=== MATERIAL TO PROCESS ===

┌──

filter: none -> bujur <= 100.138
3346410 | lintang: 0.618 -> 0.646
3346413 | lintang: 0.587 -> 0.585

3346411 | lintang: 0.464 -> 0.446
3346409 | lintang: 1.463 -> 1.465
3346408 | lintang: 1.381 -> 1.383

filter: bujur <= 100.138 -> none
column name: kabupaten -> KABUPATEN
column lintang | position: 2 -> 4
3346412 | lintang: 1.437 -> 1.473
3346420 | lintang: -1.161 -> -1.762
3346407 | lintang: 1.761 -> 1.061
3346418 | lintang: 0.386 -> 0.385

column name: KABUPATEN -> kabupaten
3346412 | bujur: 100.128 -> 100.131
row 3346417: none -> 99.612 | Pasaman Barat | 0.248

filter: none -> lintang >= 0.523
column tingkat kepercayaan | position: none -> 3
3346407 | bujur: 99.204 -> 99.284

└──

=== EXERCISE GOAL ===
Could you return every line from the entries above in which the string "KABUPATEN" occurs?

=== OUTPUT BELOW ===
column name: kabupaten -> KABUPATEN
column name: KABUPATEN -> kabupaten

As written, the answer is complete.